Namun banyak yang belum mengetahui, kalau Rabu 18 Februari 2026, warga Muhammadiyah dengan umat Katolik, sama-sama memulai puasa atau bisa disebut puasa bareng.
Seperti diketahui Pengurus Pusat (PP) Muhammadiyah menetapkan 1 Ramadhan 1447 H jatuh pada Rabu 18 Februari 2026, yang bertepatan dengan perayaan Rabu Abu yang menandai awal Masa Prapaskah bagi umat Katolik.
Bagi Muslim, awal Ramadhan menjadi tanda dimulainya ibadah puasa sebulan penuh. Sementara bagi umat Katolik, Rabu Abu membuka rangkaian 40 hari masa pertobatan menuju Paskah.

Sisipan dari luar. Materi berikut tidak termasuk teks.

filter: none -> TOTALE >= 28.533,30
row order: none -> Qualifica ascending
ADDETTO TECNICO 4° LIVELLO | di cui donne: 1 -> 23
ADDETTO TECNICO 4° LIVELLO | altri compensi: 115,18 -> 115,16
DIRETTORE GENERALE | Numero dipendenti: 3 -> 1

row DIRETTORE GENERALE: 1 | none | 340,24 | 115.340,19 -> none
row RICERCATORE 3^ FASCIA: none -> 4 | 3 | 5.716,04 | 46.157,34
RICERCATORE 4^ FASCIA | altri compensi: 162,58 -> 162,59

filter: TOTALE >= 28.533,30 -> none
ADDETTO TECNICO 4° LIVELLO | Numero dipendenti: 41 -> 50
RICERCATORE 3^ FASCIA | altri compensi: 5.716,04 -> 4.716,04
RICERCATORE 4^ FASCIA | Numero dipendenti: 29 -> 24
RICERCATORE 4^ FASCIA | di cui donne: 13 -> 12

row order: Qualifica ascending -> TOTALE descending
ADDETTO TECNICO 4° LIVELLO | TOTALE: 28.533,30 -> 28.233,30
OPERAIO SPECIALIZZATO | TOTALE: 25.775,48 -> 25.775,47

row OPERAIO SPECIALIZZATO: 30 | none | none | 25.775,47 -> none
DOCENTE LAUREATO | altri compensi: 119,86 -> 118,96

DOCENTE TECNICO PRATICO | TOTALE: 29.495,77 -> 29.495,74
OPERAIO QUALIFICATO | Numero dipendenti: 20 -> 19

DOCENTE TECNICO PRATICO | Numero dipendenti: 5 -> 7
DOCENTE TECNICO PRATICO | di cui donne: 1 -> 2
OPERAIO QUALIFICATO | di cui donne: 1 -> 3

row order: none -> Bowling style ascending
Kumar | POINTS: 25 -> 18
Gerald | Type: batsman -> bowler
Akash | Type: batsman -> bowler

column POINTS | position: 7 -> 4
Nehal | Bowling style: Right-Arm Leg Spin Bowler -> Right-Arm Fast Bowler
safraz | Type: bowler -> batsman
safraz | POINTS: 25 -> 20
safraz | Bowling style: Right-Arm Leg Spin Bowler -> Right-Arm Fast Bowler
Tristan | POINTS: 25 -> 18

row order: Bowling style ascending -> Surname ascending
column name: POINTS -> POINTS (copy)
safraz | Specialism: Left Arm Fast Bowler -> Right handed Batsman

BACA JUGA:Sambut Tahun Baru Imlek 2026, Lapas Narkotika Muara Beliti Berikan Remisi Khusus kepada WBP
Momen puasa bersama ini menjadi simbol kuat toleransi antar umat beragama di Indonesia dengan menjalankan ibadah di hari yang sama dengan semangat spiritualitas yang serupa.
Makna Rabu Abu
Menurut Kementerian Agama (Kemenag) dalam Gereja Katolik, Perayaan Ekaristi (Misa) Rabu Abu sebagai tanda memulai masa Prapaskah atau masa pantang dan puasa.
Setelah merayakan Ekaristi dengan mengoleskan abu pada dahi, umat Katolik akan menjalani masa Prapaskah selama 40 hari.
Pada perayaan Rabu Abu, abu berasal dari daun palma yang telah diberkati di hari Minggu Palma pada tahun sebelumnya yang dibakar.
BACA JUGA:Besok Puasa, ini Jadwal Imsakiyah Ramadan Muhammadiyah di Lubuk Linggau
Abu berbentuk tanda salib itu dioleskan ke kening dan tidak perlu dipakai sepanjang hari.
Abu boleh dibasuh setelah Misa. Namun, banyak orang yang tetap memakai abunya sebagai kenang-kenangan hingga malam hari.
Muhammadiyah Tetapkan Puasa
Muhammadiyah telah menetapkan bahwa 1 Ramadan 1447 H jatuh pada Rabu, 18 Februari 2026.
Penetapan ini berdasarkan perhitungan hisab hakiki dan acuan Kalender Hijriah Global Tunggal (KHGT) tanpa menunggu pengamatan hilal.